__DATA IN THIS EXERCISE__:
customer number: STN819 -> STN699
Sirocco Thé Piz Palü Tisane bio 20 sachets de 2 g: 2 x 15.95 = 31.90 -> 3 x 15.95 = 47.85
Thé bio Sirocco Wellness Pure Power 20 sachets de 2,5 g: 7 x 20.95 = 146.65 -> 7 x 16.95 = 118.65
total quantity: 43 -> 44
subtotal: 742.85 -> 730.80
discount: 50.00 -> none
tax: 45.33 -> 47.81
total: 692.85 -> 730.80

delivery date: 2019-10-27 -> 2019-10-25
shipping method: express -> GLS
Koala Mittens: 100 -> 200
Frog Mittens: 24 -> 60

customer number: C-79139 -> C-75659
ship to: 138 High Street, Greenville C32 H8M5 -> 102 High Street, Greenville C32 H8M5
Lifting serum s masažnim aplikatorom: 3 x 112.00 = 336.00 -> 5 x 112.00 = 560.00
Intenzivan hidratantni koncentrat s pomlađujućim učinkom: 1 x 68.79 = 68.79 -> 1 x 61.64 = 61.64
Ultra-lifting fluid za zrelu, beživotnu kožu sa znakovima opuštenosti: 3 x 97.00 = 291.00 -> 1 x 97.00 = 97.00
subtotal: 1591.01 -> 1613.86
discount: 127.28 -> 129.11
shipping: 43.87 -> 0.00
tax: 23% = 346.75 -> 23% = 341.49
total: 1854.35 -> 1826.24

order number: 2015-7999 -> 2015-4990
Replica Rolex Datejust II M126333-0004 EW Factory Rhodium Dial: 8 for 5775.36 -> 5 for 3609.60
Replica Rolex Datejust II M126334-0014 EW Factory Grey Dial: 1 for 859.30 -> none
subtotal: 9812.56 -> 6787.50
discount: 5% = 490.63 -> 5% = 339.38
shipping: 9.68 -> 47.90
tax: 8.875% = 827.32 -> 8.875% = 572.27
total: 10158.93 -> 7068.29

__GOAL OF THE EXERCISE__:
Your response should be made up of the lines in the data that contain the word "Replica".

__EXERCISE SOLUTION__:
Replica Rolex Datejust II M126333-0004 EW Factory Rhodium Dial: 8 for 5775.36 -> 5 for 3609.60
Replica Rolex Datejust II M126334-0014 EW Factory Grey Dial: 1 for 859.30 -> none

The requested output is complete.